◆ **TASK ITEM**
Work out how many lines in the following entries contain the string "zimno", and write only that number.

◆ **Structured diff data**
Content starts
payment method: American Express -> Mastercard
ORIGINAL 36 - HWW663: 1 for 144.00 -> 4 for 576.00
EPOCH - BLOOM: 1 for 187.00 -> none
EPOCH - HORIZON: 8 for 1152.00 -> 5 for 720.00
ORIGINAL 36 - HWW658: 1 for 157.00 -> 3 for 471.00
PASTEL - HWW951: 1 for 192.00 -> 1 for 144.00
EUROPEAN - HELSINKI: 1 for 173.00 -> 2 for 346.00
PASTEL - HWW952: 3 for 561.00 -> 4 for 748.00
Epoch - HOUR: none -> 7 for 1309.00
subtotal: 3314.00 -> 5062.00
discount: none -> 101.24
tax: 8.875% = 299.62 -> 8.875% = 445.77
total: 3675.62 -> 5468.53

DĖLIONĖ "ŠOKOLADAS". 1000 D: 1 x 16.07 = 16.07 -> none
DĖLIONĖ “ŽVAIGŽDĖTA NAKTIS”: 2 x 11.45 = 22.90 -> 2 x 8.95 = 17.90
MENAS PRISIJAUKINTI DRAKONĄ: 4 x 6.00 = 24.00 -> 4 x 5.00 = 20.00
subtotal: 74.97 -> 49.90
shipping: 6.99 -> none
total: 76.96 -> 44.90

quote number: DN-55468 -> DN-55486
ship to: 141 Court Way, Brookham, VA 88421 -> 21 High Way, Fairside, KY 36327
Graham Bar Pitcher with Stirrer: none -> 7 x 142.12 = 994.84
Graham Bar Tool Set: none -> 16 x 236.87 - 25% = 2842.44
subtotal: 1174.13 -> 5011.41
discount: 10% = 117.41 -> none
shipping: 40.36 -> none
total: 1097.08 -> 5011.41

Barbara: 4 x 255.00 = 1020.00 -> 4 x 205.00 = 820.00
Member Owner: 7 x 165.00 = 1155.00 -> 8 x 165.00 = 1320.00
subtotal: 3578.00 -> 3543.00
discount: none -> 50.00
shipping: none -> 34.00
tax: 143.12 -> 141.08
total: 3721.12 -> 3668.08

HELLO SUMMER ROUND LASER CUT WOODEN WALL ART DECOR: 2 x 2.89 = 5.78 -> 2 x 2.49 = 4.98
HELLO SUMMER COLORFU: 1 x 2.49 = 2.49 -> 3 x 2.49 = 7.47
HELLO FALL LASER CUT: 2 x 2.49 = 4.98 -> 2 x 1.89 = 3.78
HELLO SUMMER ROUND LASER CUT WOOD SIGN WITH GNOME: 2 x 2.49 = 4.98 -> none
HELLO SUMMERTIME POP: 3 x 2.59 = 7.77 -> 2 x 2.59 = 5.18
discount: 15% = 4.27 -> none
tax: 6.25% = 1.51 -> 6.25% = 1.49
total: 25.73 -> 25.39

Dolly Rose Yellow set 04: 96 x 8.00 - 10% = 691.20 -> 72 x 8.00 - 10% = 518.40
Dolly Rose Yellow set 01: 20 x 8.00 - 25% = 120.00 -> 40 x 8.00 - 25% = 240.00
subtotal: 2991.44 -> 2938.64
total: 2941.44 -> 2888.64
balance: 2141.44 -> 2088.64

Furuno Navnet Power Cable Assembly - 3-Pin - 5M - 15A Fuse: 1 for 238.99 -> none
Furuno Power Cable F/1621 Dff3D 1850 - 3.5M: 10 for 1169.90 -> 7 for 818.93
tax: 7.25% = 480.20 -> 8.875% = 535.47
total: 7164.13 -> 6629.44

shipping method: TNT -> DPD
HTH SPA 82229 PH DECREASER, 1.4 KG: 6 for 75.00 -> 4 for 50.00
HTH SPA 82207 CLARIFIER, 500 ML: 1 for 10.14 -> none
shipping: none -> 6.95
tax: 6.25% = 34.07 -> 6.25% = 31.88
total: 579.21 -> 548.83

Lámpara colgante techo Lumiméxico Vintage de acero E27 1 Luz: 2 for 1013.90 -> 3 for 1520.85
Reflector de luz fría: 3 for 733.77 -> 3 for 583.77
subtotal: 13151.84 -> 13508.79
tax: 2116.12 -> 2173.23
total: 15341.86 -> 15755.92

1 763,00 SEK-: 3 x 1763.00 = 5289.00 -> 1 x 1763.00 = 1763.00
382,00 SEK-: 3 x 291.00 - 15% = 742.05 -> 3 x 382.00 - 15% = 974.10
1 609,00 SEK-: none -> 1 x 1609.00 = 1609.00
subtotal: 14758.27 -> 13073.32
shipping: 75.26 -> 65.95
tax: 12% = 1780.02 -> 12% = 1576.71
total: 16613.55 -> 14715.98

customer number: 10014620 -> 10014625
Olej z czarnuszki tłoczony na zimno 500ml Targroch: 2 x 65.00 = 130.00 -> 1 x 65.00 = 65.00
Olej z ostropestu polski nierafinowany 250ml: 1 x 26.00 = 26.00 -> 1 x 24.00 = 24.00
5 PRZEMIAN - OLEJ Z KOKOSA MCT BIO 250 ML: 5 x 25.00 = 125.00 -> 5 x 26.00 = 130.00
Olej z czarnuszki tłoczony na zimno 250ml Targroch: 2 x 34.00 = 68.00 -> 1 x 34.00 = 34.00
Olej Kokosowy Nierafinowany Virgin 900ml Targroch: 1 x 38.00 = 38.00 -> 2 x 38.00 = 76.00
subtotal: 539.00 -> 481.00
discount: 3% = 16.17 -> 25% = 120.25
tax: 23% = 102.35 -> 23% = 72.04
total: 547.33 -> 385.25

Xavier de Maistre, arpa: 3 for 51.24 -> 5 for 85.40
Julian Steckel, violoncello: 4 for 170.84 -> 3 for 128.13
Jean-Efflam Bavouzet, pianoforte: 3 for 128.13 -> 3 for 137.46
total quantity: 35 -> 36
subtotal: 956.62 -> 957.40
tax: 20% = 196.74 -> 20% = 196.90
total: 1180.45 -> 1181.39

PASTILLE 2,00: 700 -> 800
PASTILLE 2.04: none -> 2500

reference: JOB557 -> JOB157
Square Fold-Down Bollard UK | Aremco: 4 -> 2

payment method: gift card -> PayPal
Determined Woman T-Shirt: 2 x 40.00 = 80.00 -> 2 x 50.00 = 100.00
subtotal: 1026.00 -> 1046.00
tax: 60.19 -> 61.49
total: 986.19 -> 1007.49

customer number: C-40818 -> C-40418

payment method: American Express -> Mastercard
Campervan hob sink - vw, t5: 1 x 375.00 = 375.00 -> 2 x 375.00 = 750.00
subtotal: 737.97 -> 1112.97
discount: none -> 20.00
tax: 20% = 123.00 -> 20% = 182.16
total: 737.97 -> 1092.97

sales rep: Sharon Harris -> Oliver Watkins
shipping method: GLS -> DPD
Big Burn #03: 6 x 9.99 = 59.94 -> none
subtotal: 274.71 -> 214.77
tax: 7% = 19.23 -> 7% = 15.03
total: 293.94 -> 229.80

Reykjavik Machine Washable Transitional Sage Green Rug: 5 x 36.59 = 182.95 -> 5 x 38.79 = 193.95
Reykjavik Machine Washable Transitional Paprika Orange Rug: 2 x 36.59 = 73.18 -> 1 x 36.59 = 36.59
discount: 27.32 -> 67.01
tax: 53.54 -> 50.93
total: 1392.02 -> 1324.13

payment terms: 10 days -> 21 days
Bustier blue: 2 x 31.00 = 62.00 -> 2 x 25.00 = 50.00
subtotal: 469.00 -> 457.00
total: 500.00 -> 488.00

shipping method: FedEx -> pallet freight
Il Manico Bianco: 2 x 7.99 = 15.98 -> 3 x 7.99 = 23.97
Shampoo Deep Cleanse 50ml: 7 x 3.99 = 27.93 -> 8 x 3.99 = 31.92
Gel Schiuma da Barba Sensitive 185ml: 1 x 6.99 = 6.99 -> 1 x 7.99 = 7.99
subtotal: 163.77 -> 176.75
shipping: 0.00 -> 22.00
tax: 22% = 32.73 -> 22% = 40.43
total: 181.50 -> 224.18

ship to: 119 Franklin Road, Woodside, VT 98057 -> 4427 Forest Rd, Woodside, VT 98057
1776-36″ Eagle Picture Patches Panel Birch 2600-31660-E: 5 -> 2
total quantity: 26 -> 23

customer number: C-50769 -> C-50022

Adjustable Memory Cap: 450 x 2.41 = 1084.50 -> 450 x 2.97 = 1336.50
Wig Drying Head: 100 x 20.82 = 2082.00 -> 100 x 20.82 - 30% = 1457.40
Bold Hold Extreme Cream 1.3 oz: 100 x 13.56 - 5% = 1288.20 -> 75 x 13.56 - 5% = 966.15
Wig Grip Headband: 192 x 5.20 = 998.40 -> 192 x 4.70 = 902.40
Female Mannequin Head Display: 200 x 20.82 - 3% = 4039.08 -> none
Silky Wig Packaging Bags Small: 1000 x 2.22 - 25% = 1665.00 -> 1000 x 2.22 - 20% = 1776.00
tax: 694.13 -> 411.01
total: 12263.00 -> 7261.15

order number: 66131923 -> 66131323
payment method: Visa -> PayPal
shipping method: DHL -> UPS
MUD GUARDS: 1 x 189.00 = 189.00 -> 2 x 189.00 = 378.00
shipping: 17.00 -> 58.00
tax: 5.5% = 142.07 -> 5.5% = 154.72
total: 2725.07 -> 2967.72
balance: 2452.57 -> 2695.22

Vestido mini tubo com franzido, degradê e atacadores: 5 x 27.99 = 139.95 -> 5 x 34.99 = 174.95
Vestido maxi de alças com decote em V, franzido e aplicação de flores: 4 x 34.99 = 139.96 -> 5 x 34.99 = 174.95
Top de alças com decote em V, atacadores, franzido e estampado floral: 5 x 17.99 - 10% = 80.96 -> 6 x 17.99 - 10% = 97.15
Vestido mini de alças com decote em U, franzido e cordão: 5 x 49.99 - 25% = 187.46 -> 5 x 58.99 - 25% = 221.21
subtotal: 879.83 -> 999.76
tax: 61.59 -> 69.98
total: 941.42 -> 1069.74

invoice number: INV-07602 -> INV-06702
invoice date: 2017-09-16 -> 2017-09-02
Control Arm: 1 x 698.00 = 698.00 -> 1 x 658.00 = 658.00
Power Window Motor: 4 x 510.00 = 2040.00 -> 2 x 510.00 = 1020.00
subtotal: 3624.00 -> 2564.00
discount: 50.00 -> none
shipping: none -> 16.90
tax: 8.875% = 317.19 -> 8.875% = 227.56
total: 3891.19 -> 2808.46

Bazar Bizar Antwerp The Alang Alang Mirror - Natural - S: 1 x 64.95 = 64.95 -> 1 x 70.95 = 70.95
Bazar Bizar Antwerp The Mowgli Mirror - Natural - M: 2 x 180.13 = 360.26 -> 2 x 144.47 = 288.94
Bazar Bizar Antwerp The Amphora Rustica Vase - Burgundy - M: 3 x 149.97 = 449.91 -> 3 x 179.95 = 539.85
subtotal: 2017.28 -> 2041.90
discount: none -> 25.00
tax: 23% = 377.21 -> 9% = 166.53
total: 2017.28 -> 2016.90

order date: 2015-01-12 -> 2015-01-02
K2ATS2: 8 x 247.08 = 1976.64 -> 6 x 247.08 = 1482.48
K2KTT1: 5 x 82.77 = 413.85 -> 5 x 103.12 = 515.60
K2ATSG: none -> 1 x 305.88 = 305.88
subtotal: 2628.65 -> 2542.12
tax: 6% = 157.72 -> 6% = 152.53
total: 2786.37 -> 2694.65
Content ends
◆ **ANSWER**
2